TASK ITEM
For each line below that includes the word "color", make a copy.

Web page revision data:
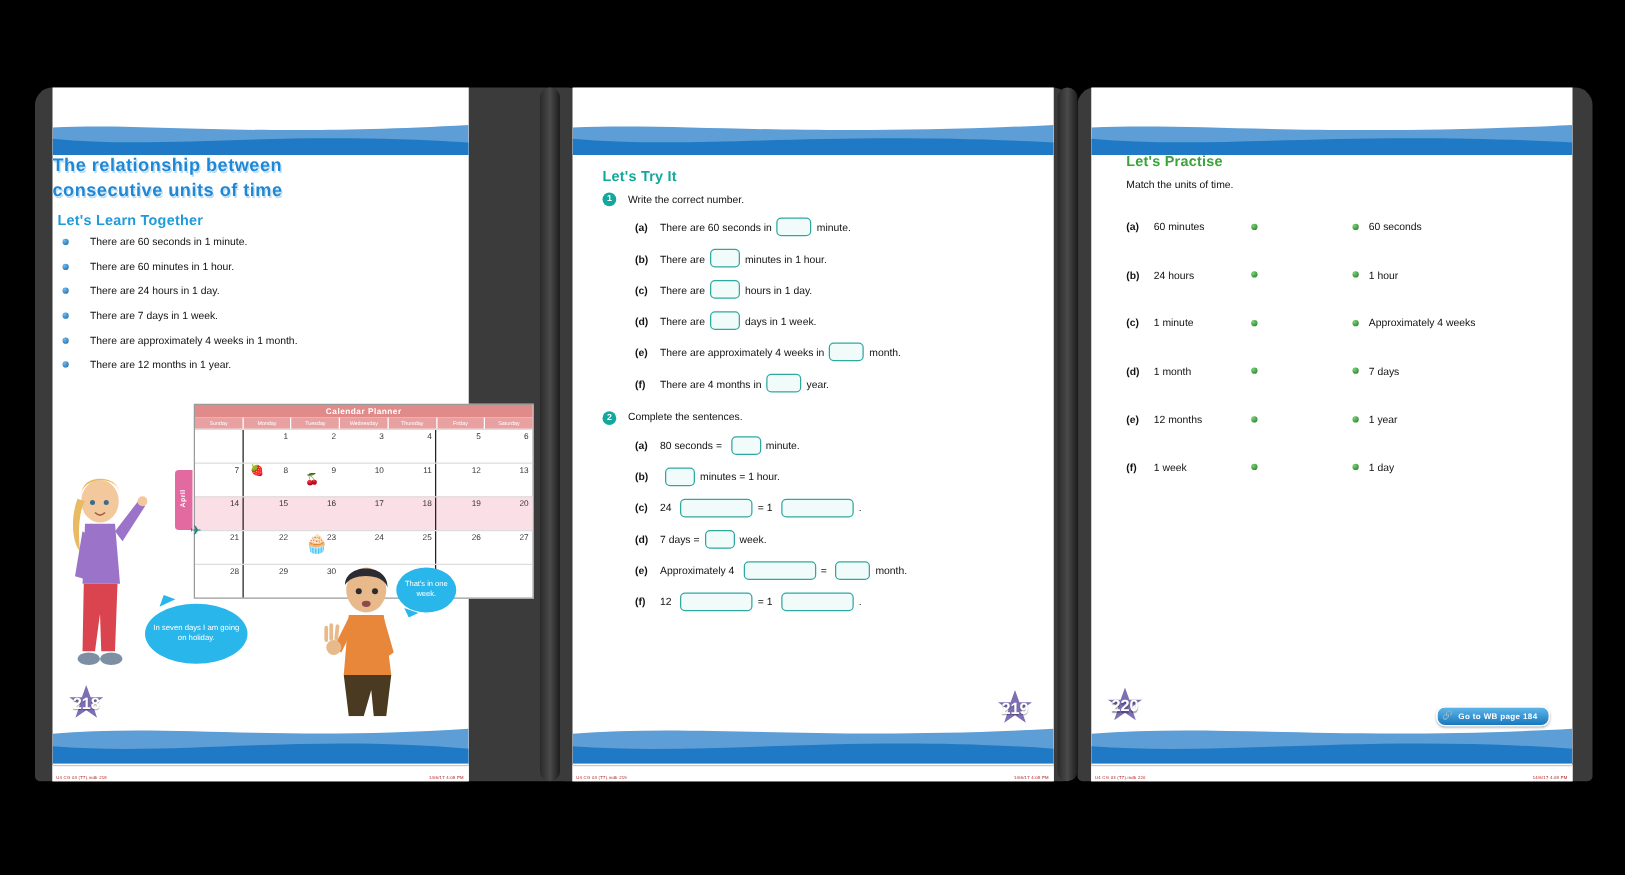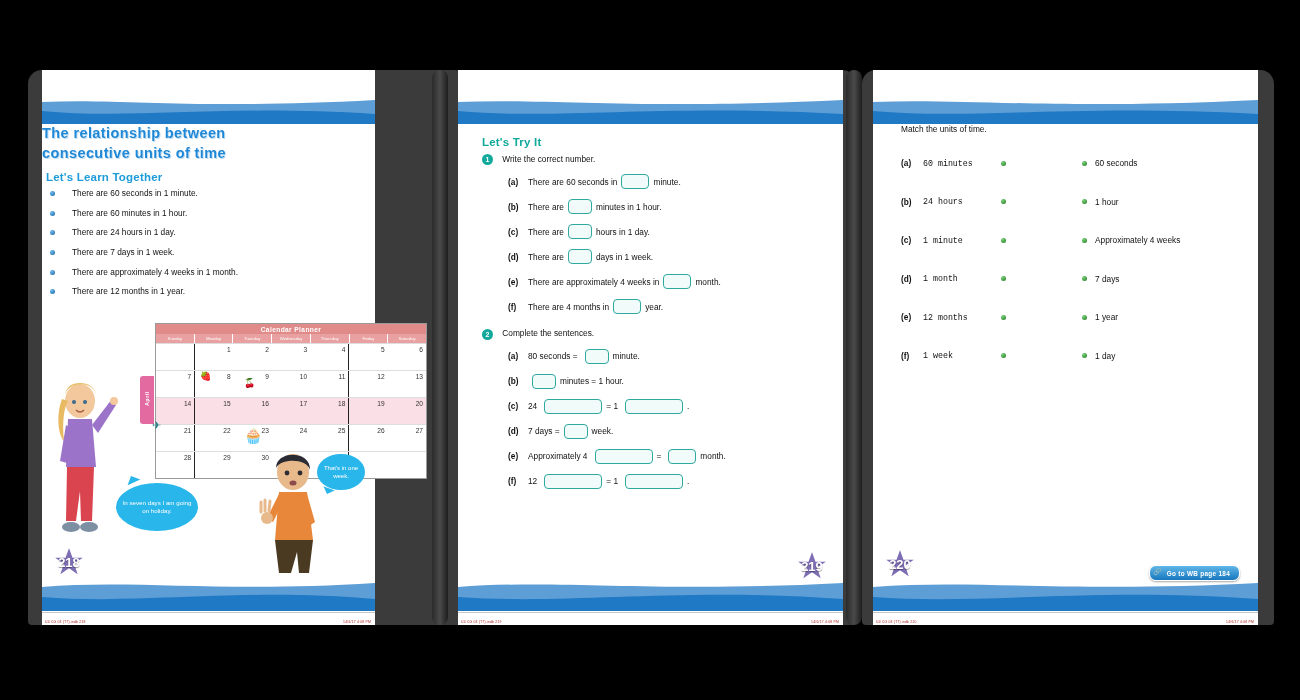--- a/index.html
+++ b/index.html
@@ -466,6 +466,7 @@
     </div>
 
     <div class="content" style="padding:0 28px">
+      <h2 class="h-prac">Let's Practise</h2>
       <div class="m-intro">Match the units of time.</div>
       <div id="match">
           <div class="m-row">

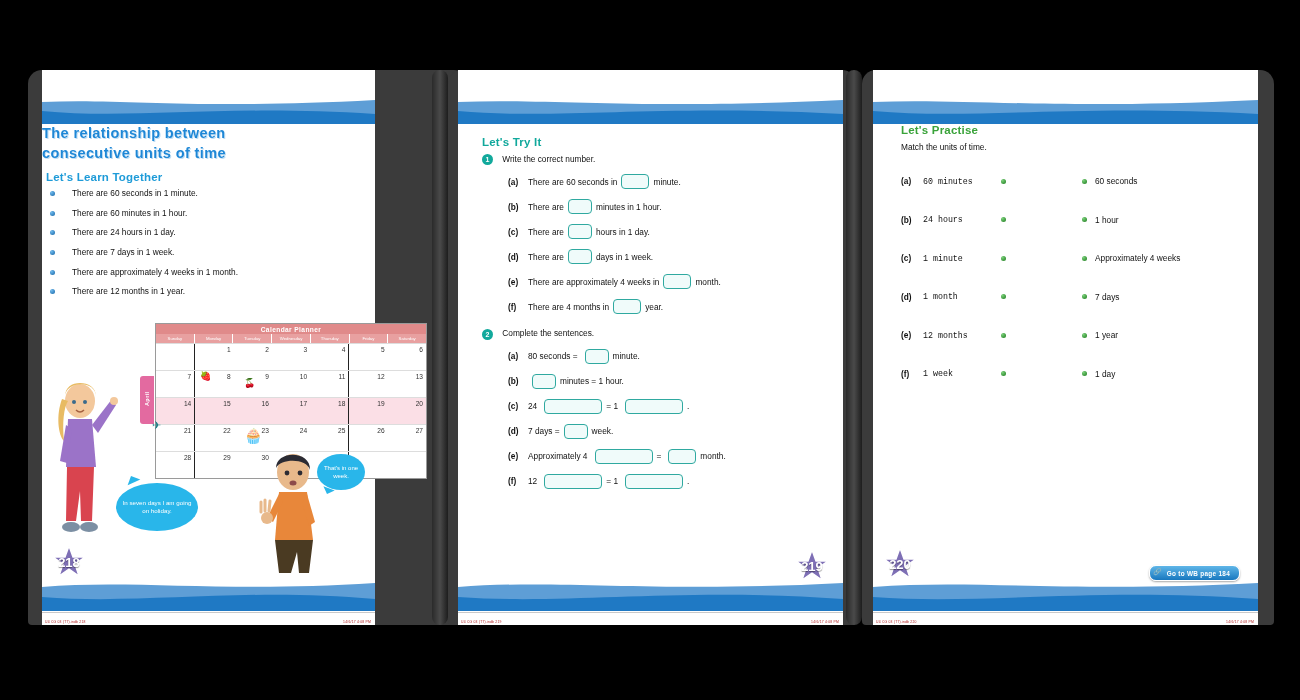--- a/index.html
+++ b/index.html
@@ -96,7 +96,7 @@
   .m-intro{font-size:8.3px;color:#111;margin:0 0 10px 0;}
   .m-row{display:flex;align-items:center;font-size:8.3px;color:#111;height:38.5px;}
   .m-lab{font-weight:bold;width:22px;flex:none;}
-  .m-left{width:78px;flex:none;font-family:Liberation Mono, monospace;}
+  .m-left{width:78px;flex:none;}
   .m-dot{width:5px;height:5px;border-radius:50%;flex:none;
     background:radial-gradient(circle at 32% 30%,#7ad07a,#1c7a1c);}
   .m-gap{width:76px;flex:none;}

EXERCISE OUTPUT
   .m-intro{font-size:8.3px;color:#111;margin:0 0 10px 0;}
   .m-row{display:flex;align-items:center;font-size:8.3px;color:#111;height:38.5px;}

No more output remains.